Task statement |
Transcribe the line that contains "font-size: 13px ->" and every line after it to the end of the records, exactly and nothing else. Skip the pictures.

Record set |
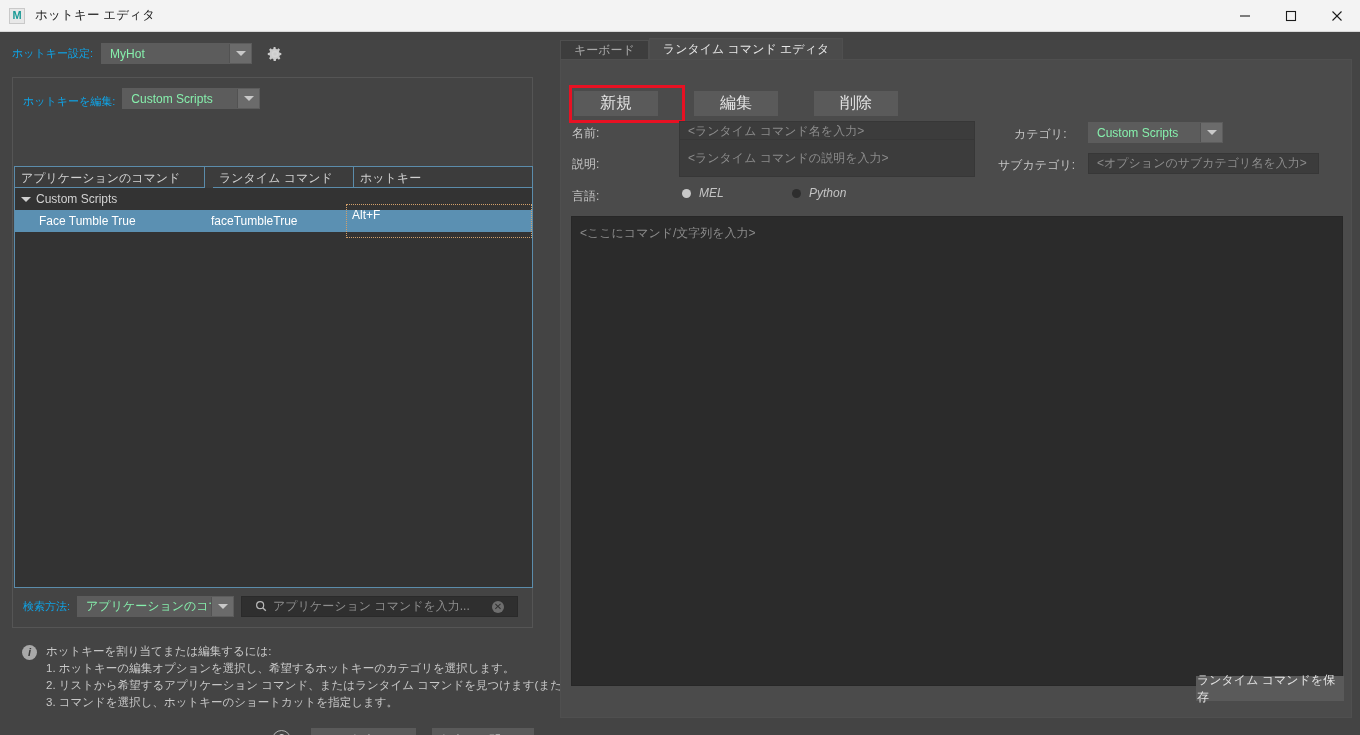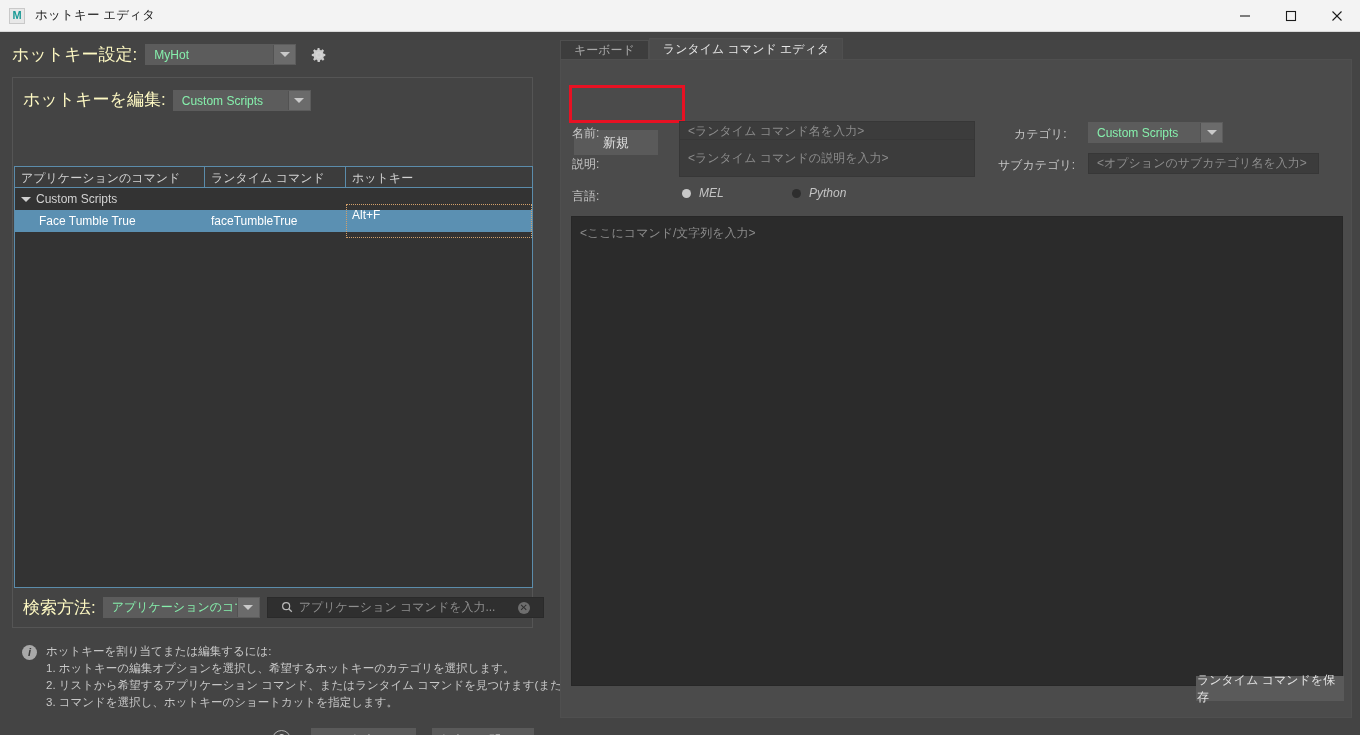"ホットキー設定:" .lbl { color: #fef9c3 -> #0ea5e9; font-size: 17px -> 11px }
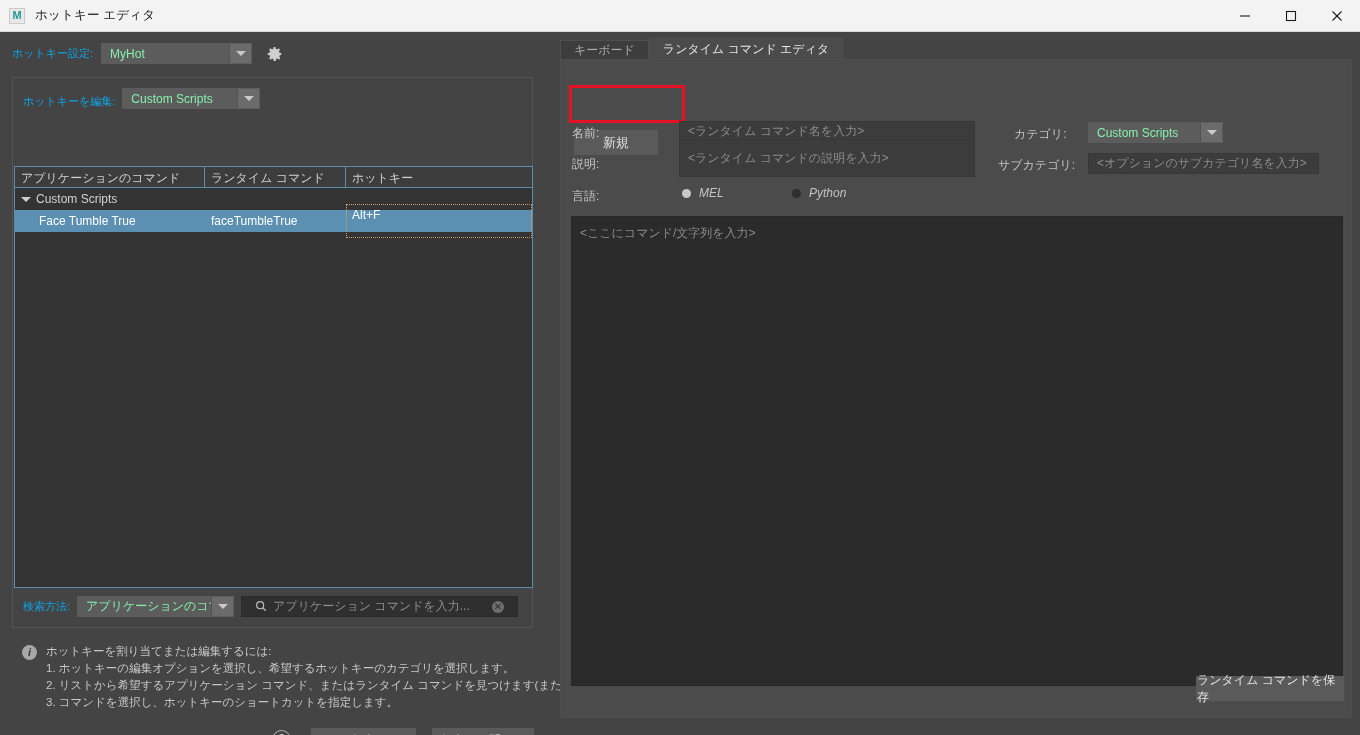"新規" .toolbtn { font-size: 13px -> 16px; margin-top: 39px -> none }
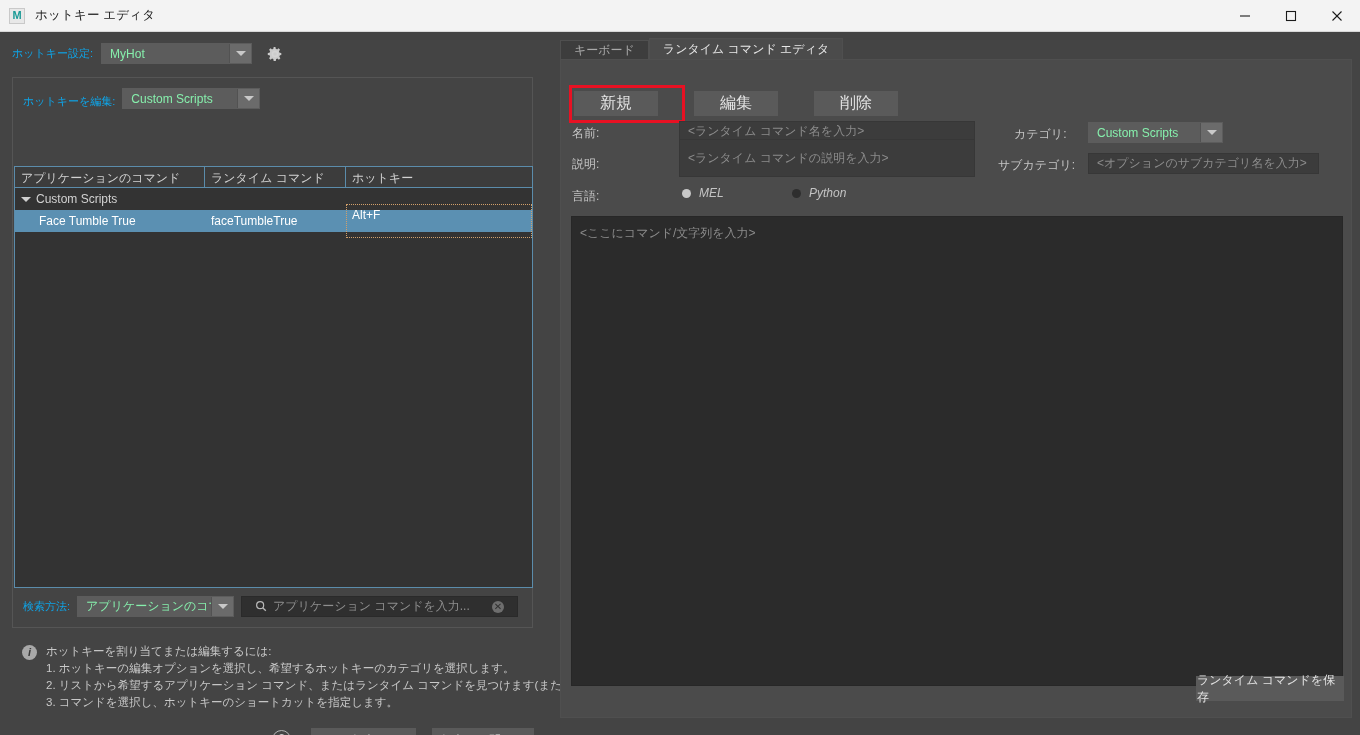"ランタイム コマンド" .th.c1 { margin-left: none -> 8px }
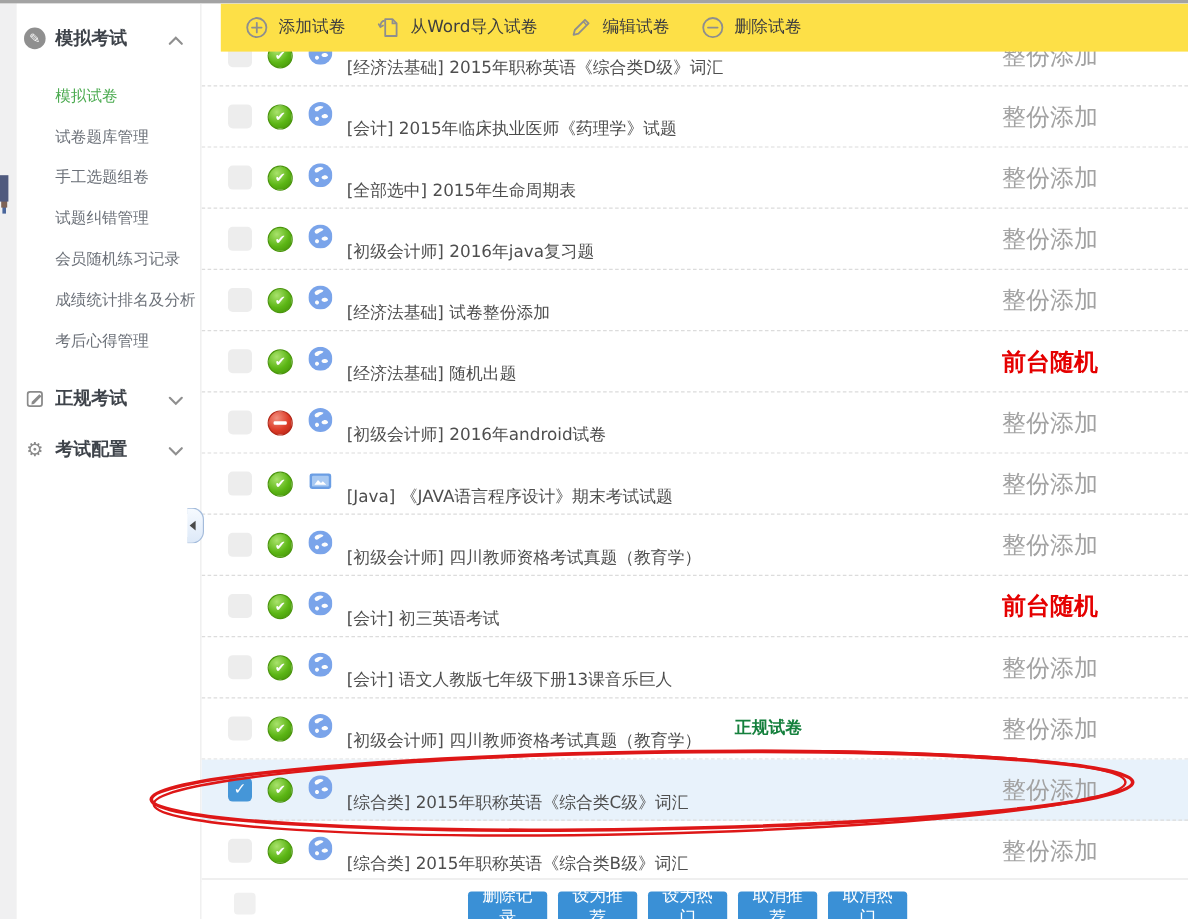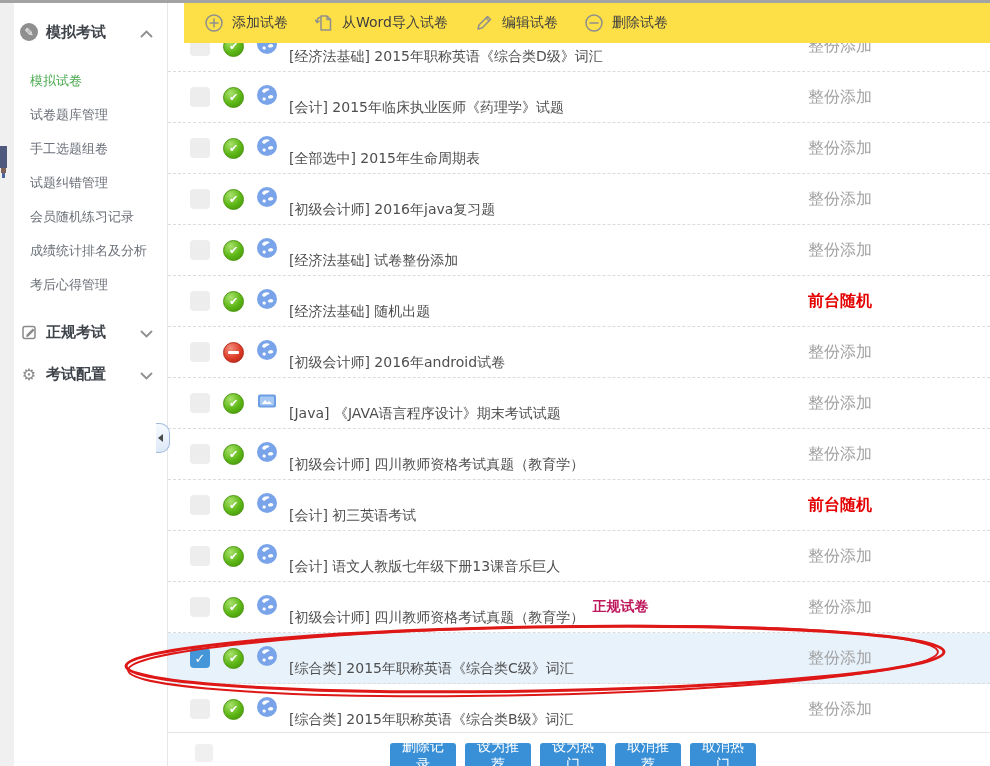"整份添加" .action { font-size: 16px -> 20px; left: 640px -> 667px }
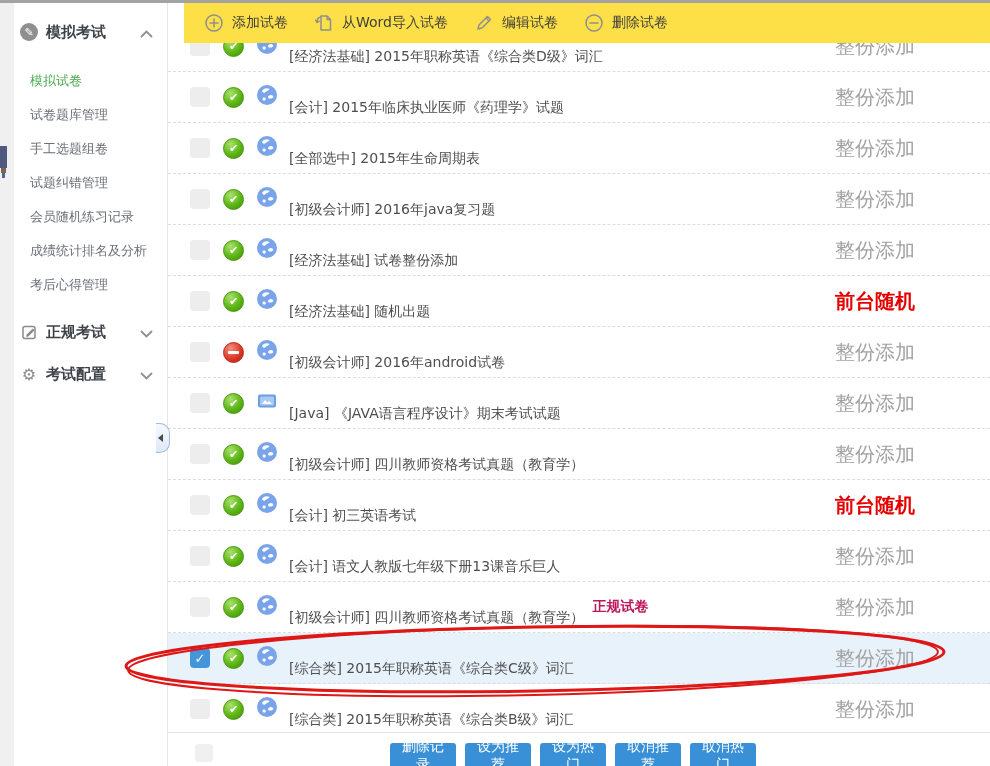"模拟试卷" .sub-item { padding-left: 16px -> 32px }
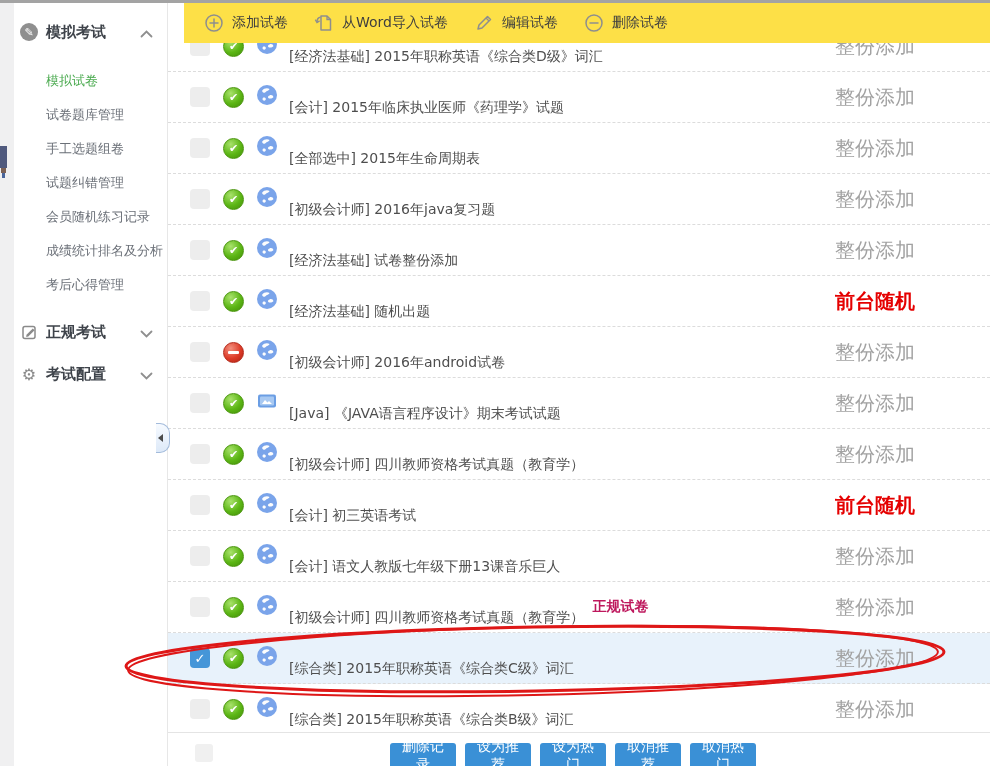"正规试卷" .tag { color: #be185d -> #15803d; margin-left: 8px -> 28px }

Answer box |
"新規" .toolbtn { font-size: 13px -> 16px; margin-top: 39px -> none }
"ランタイム コマンド" .th.c1 { margin-left: none -> 8px }
"整份添加" .action { font-size: 16px -> 20px; left: 640px -> 667px }
"模拟试卷" .sub-item { padding-left: 16px -> 32px }
"正规试卷" .tag { color: #be185d -> #15803d; margin-left: 8px -> 28px }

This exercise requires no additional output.